___ TASK INPUT

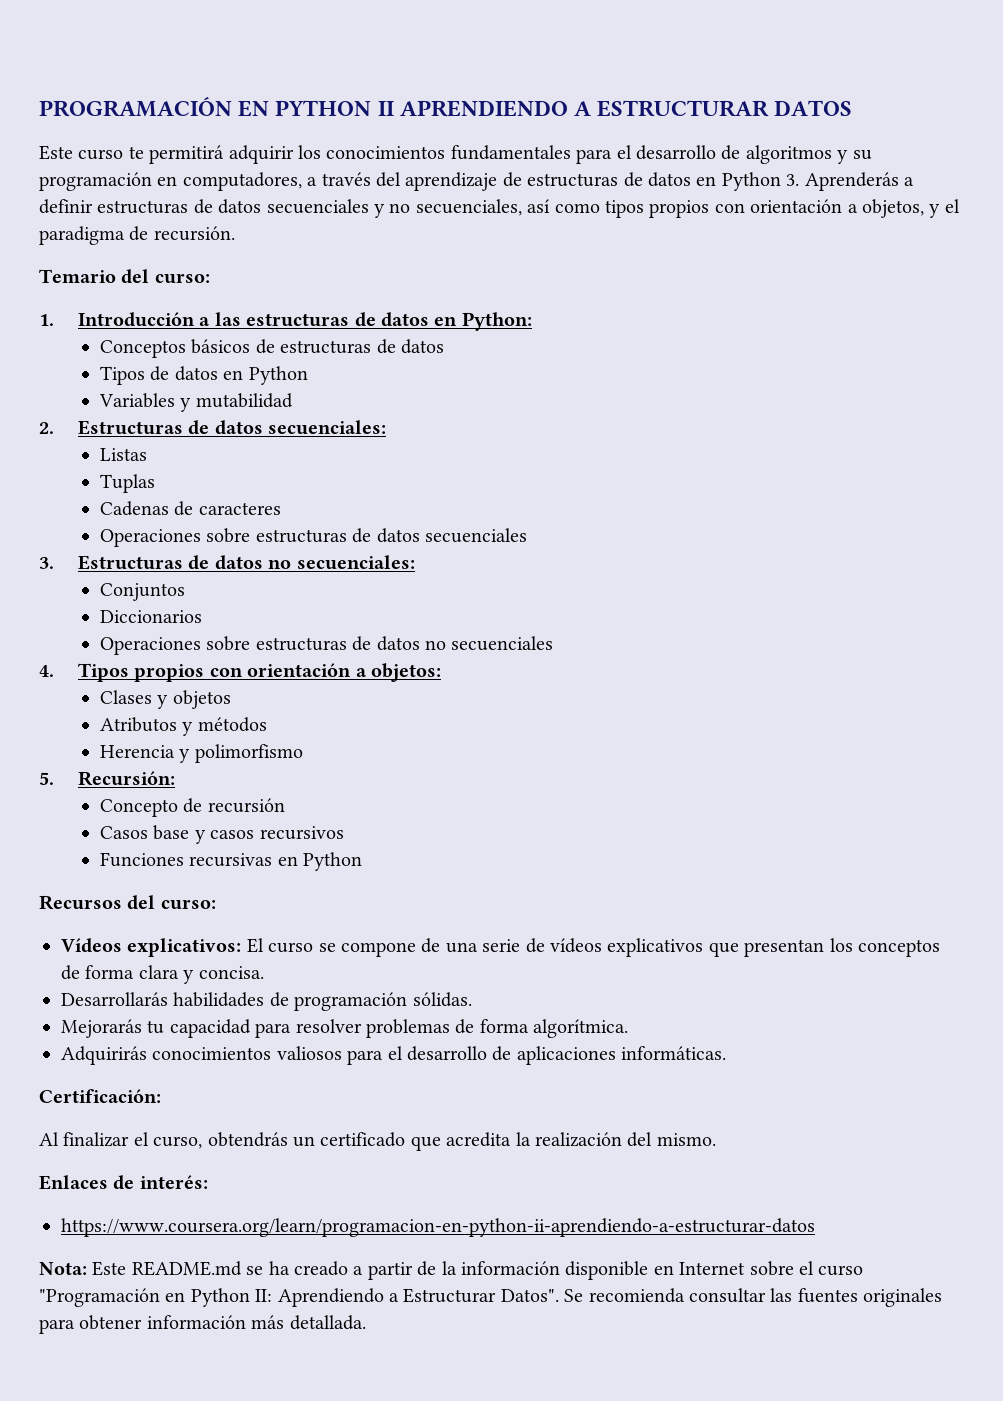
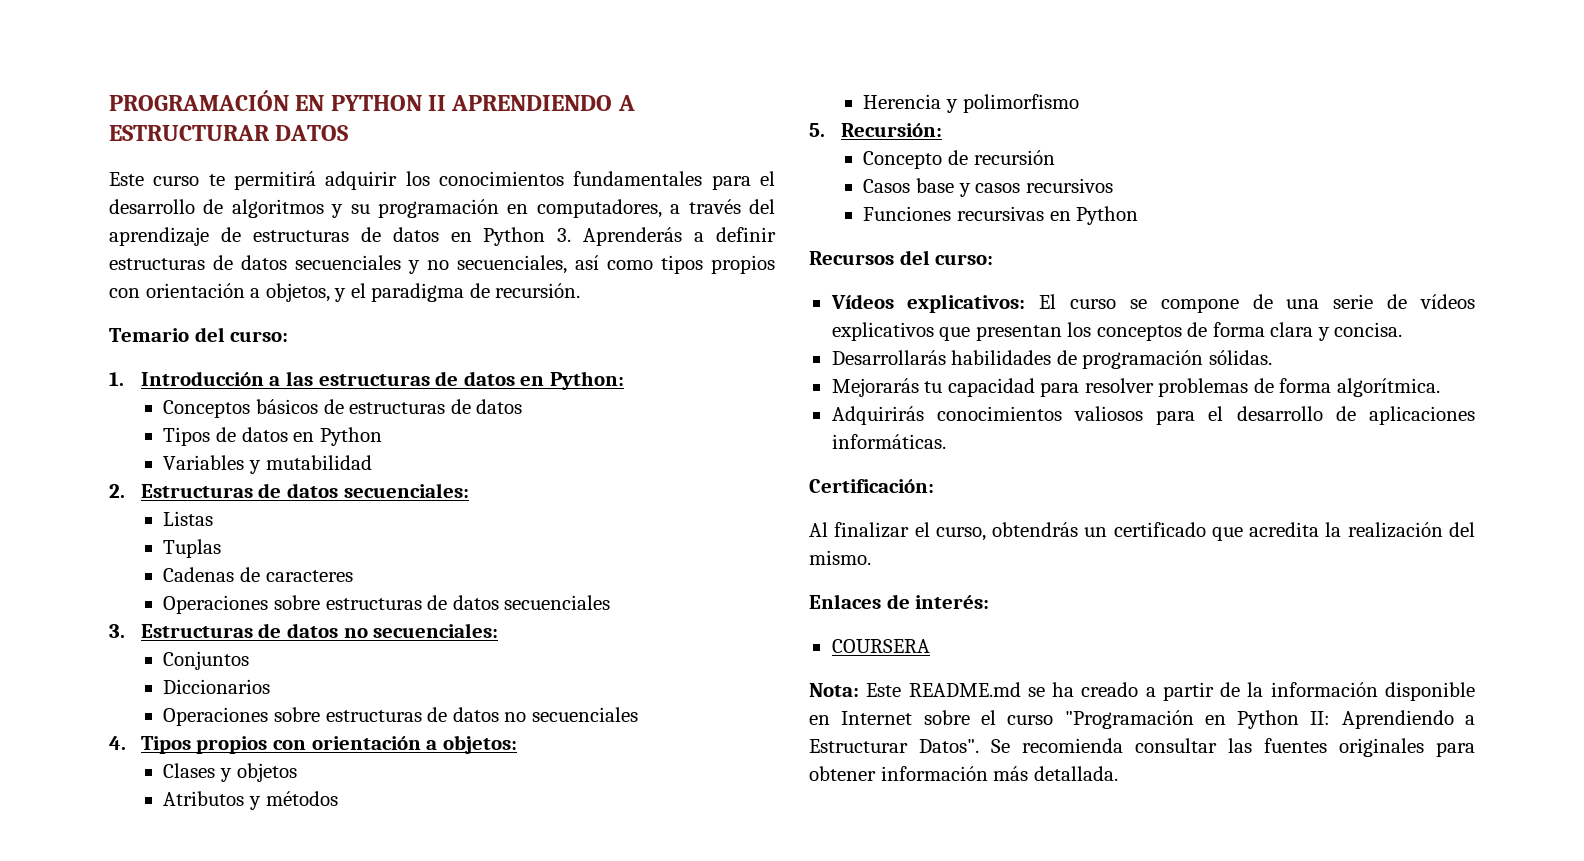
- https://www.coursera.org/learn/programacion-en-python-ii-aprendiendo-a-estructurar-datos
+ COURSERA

______
___ TASK INPUT

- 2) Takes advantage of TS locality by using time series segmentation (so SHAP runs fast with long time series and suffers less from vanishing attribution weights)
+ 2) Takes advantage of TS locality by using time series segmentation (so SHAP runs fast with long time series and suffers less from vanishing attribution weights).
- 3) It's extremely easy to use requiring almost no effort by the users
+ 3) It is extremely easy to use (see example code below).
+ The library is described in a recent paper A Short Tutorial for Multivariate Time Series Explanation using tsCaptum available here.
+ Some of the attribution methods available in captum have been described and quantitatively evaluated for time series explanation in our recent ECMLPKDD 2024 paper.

______

### TASK BRIEF
The required output is every line above from the one with "example code below)." down to the one with "ECMLPKDD 2024 paper.", restated word for word, ends included.

### WORKED SOLUTION
+ 3) It is extremely easy to use (see example code below).
+ The library is described in a recent paper A Short Tutorial for Multivariate Time Series Explanation using tsCaptum available here.
+ Some of the attribution methods available in captum have been described and quantitatively evaluated for time series explanation in our recent ECMLPKDD 2024 paper.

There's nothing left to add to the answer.